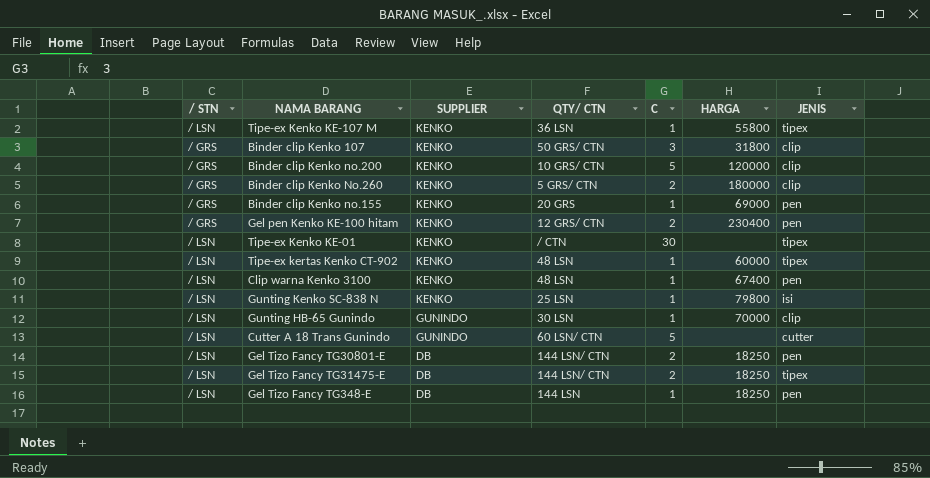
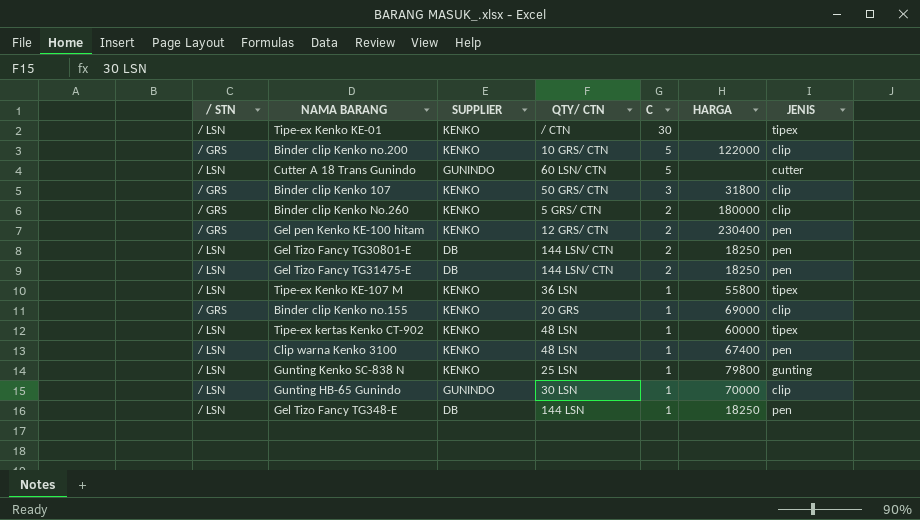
row order: SUPPLIER descending -> C descending
Binder clip Kenko no.200 | HARGA: 120000 -> 122000
Gel Tizo Fancy TG31475-E | JENIS: tipex -> pen
Binder clip Kenko no.155 | JENIS: pen -> clip
Gunting Kenko SC-838 N | JENIS: isi -> gunting

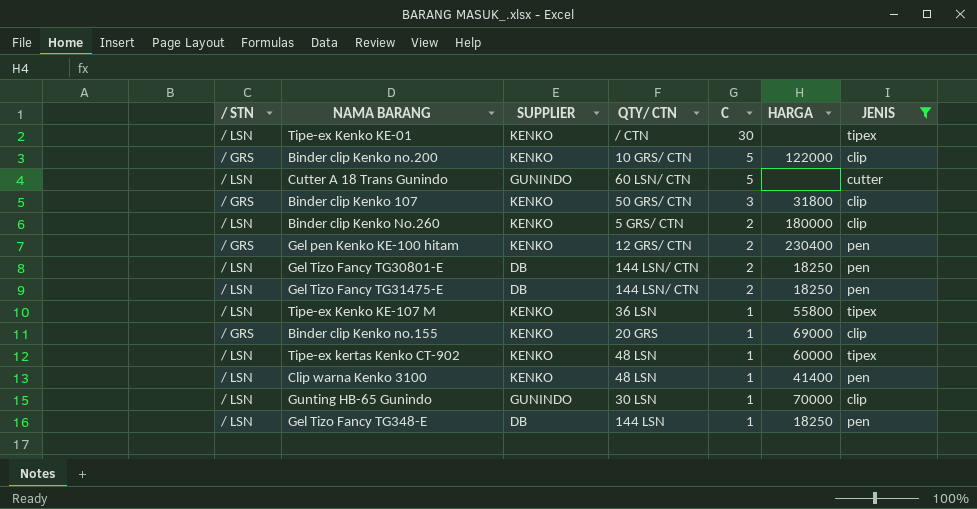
filter: none -> JENIS != gunting
Binder clip Kenko No.260 | / STN: / GRS -> / LSN
Clip warna Kenko 3100 | HARGA: 67400 -> 41400

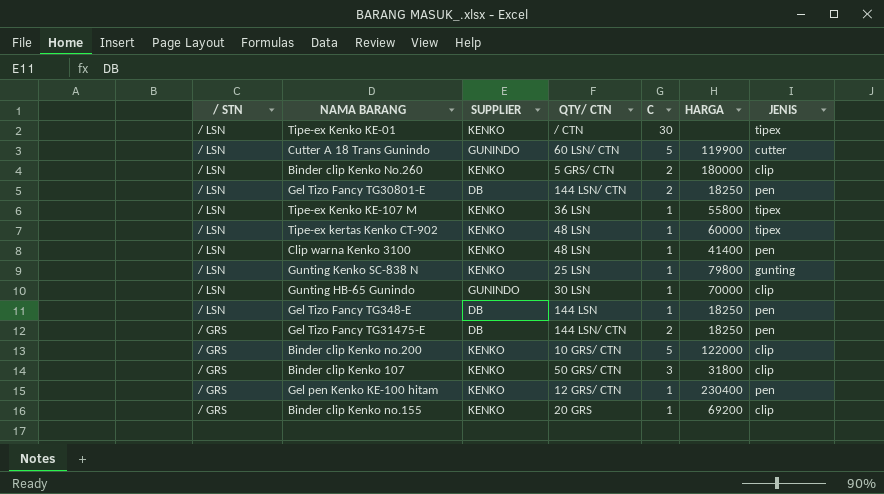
filter: JENIS != gunting -> none
row order: C descending -> / STN descending
Cutter A 18 Trans Gunindo | HARGA: none -> 119900
Gel Tizo Fancy TG31475-E | / STN: / LSN -> / GRS
Gel pen Kenko KE-100 hitam | C: 2 -> 1
Binder clip Kenko no.155 | HARGA: 69000 -> 69200

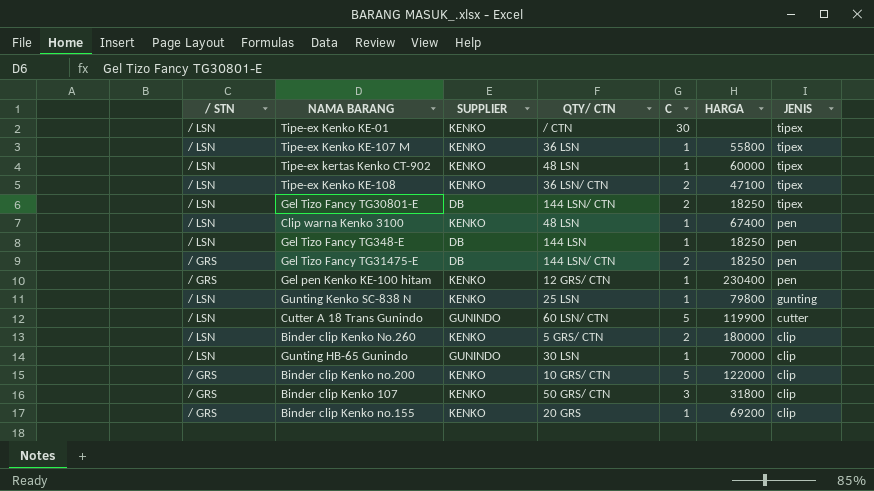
row order: / STN descending -> JENIS descending
row Tipe-ex Kenko KE-108: none -> / LSN | KENKO | 36 LSN/ CTN | 2 | 47100 | tipex
Gel Tizo Fancy TG30801-E | JENIS: pen -> tipex
Clip warna Kenko 3100 | HARGA: 41400 -> 67400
========
§ Task instructions: Lines holding "warna" are the ones to copy; find all of them in the listing.

§ Response box:
Clip warna Kenko 3100 | HARGA: 67400 -> 41400
Clip warna Kenko 3100 | HARGA: 41400 -> 67400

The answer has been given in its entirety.